** EXERCISE **
Could you reproduce every record below exactly, excluding all pictures?

Web page revision data:
-- Opening Marker --

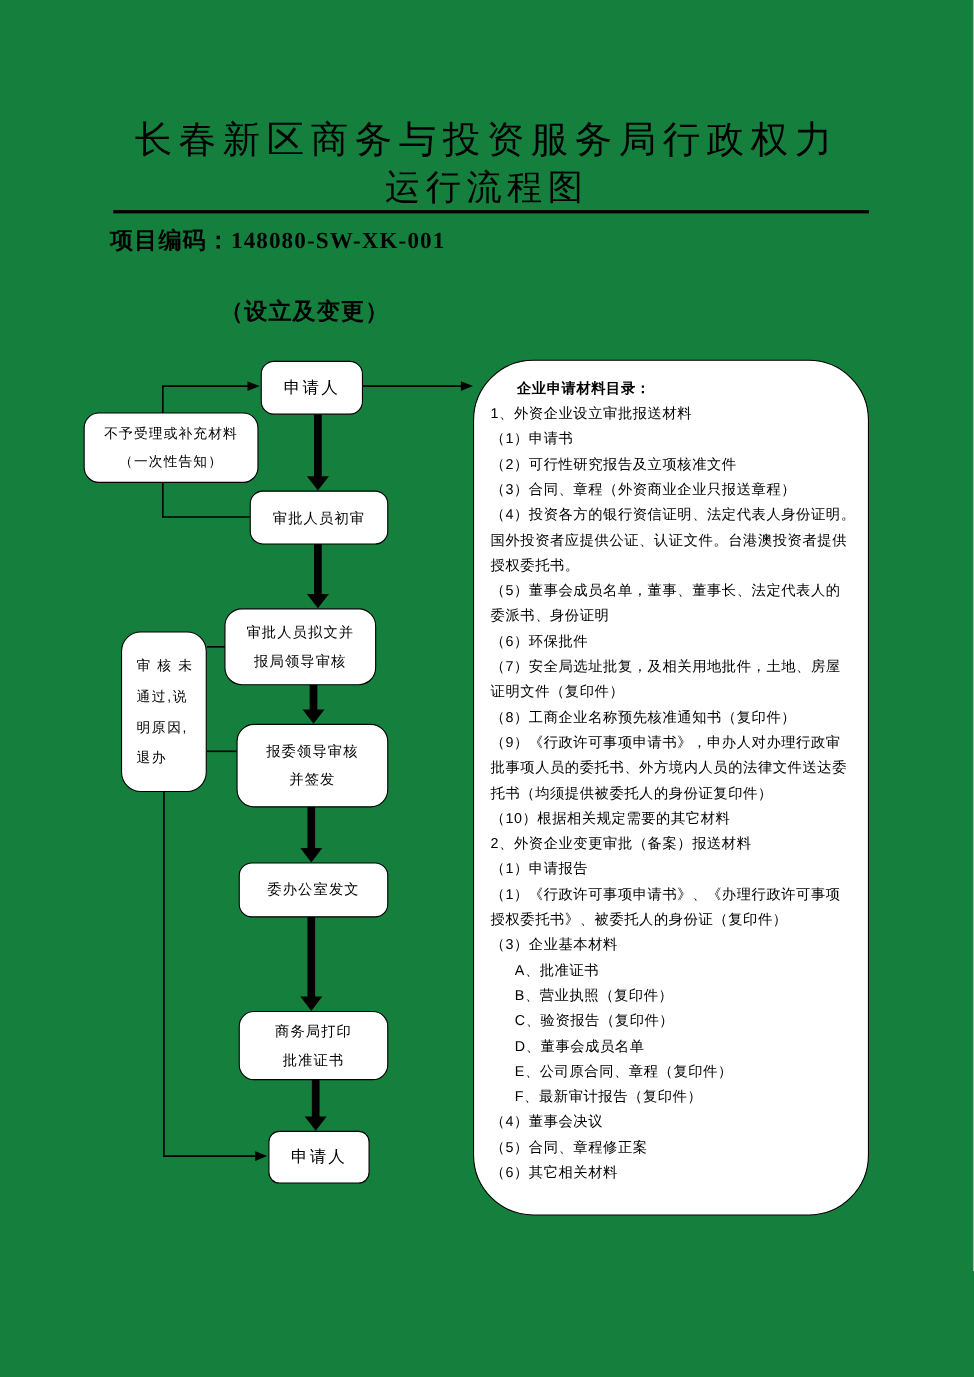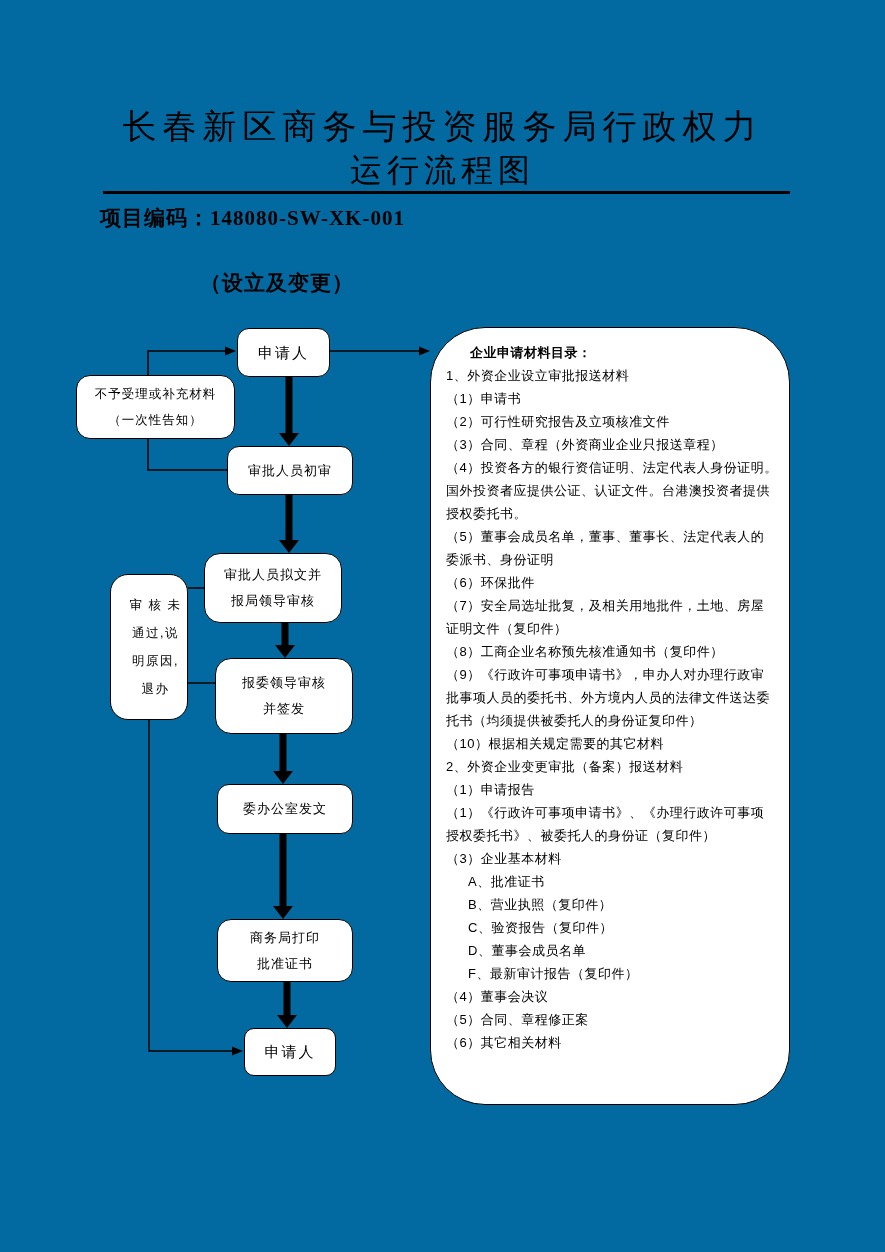"长春新区商务与投资服务局行政权力" #page { background: #0369a1 -> #15803d }
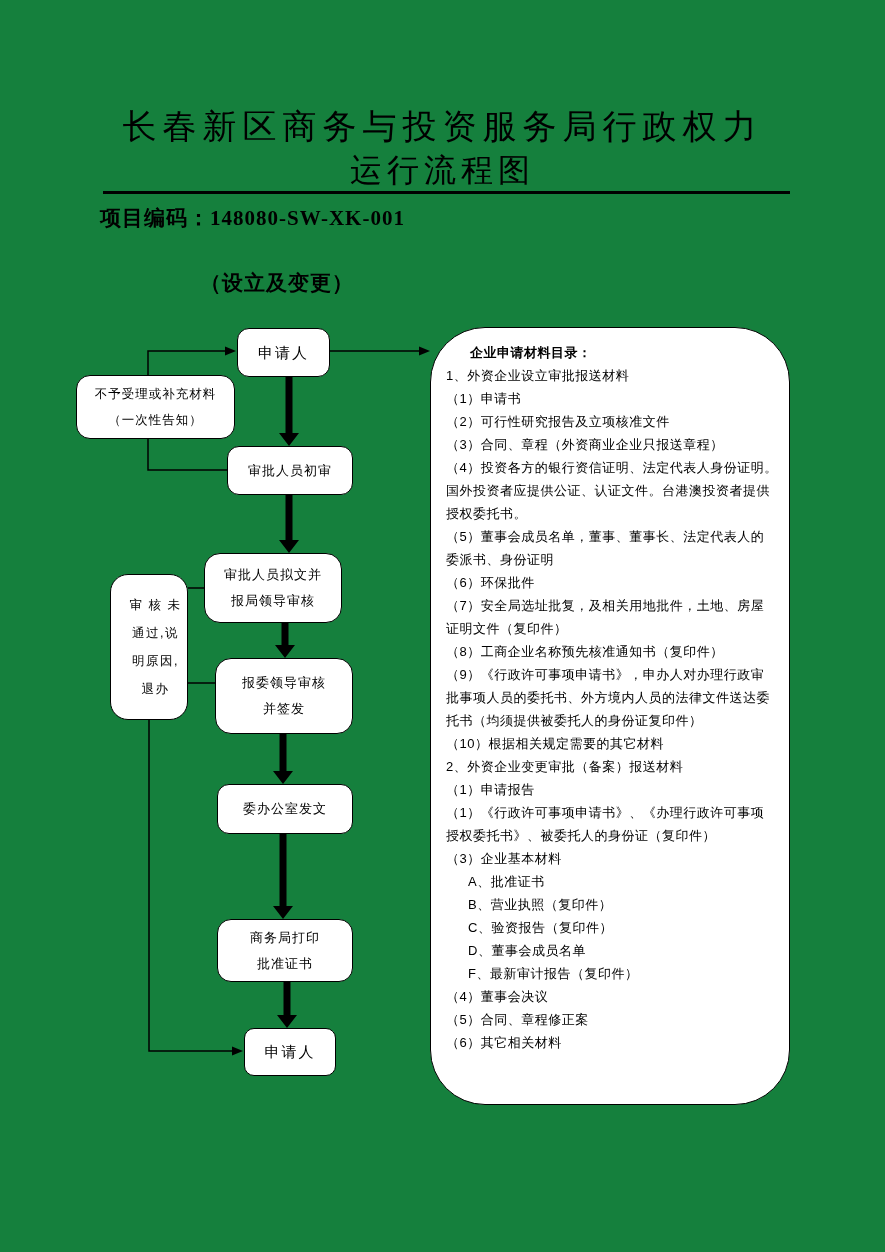"审 核 未" #n-notpassed { align-items: center -> flex-start }
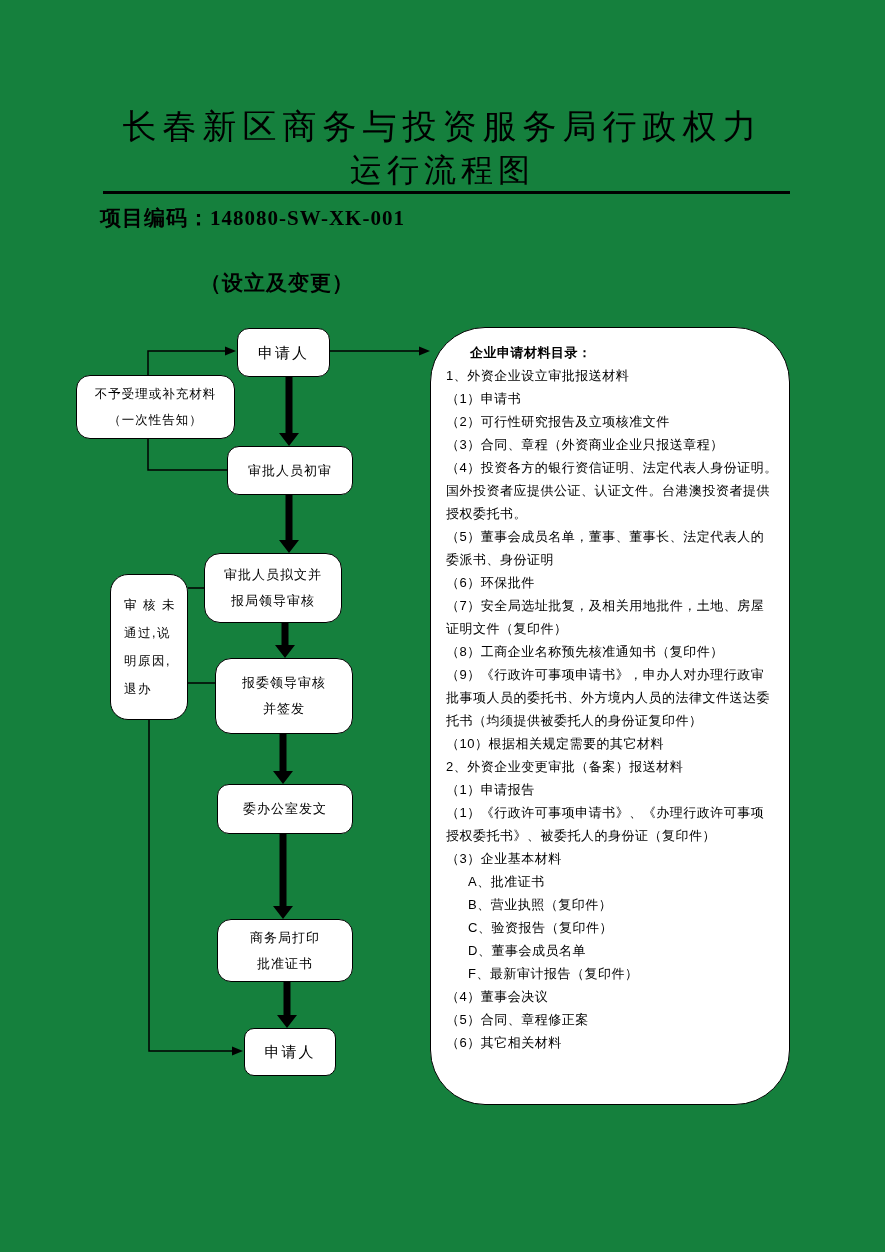"E、公司原合同、章程（复印件）" div.mline { html: none -> <div>E、公司原合同、章程（复印件）</div> }
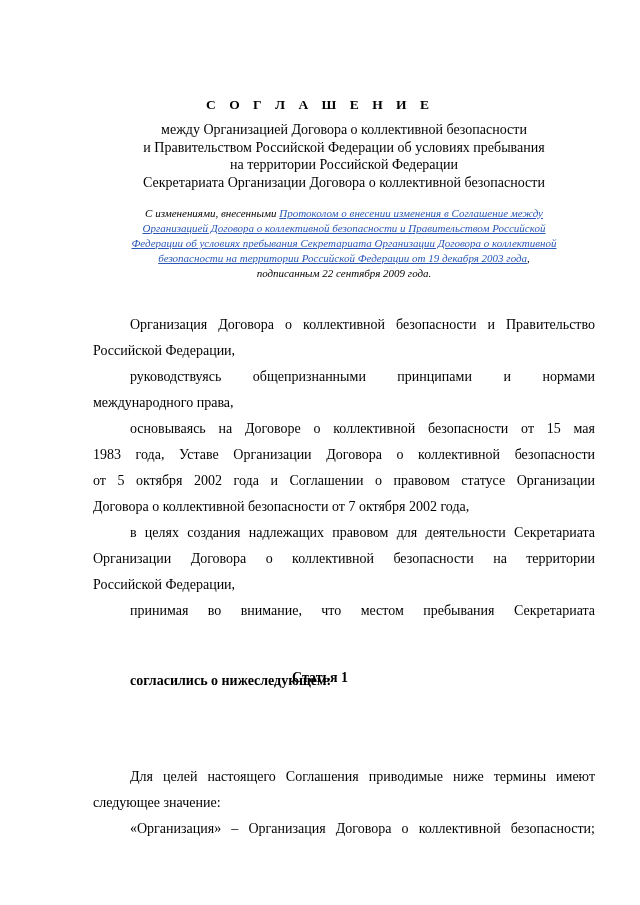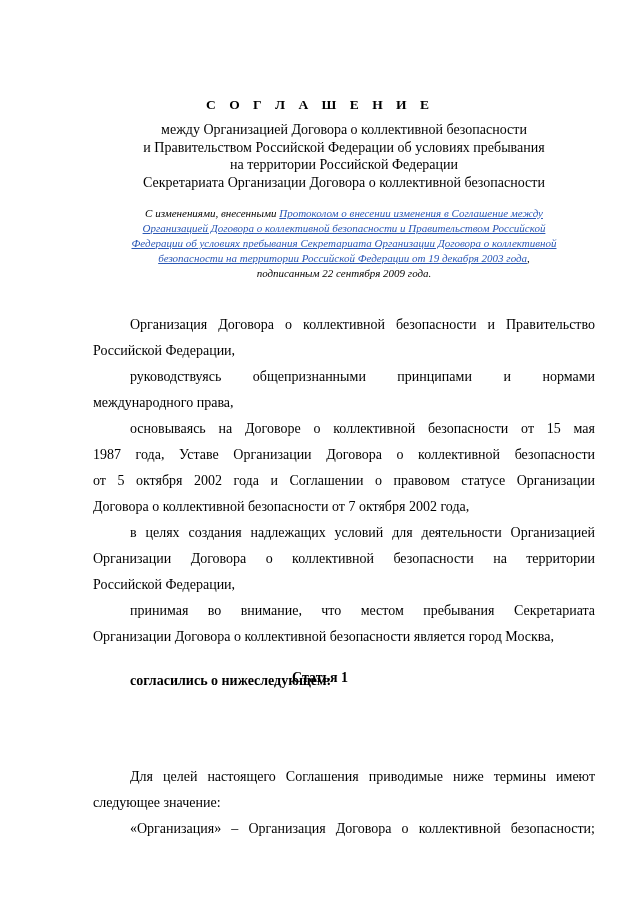"1987 года, Уставе Организации Договора" span.ln { text: 1987 -> 1983 }
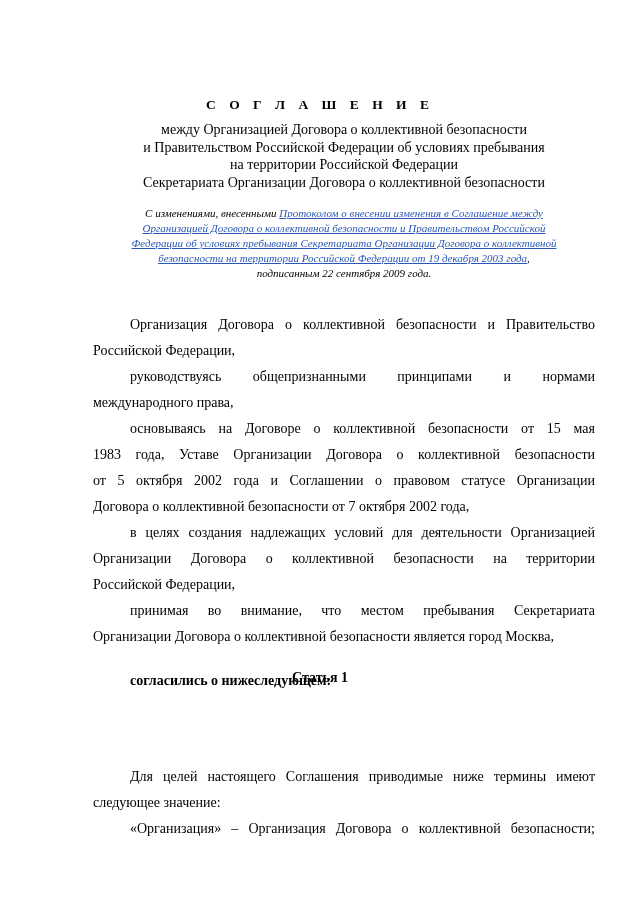"в целях создания надлежащих условий" span.ln { text: условий для деятельности Организацией -> правовом для деятельности Секретариата }
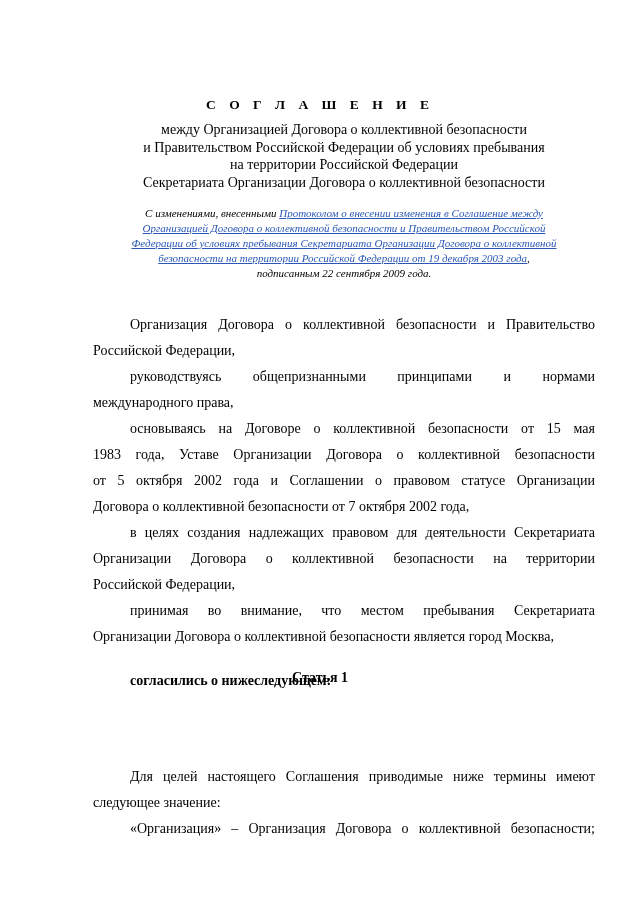"Организации Договора о коллективной безопасности" span.ln { html: <span>Организации Договора о коллективной безопасности является город Москва,</span> -> none }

-- Closing Marker --

** EXERCISE RESPONSE **
"长春新区商务与投资服务局行政权力" #page { background: #0369a1 -> #15803d }
"审 核 未" #n-notpassed { align-items: center -> flex-start }
"E、公司原合同、章程（复印件）" div.mline { html: none -> <div>E、公司原合同、章程（复印件）</div> }
"1987 года, Уставе Организации Договора" span.ln { text: 1987 -> 1983 }
"в целях создания надлежащих условий" span.ln { text: условий для деятельности Организацией -> правовом для деятельности Секретариата }
"Организации Договора о коллективной безопасности" span.ln { html: <span>Организации Договора о коллективной безопасности является город Москва,</span> -> none }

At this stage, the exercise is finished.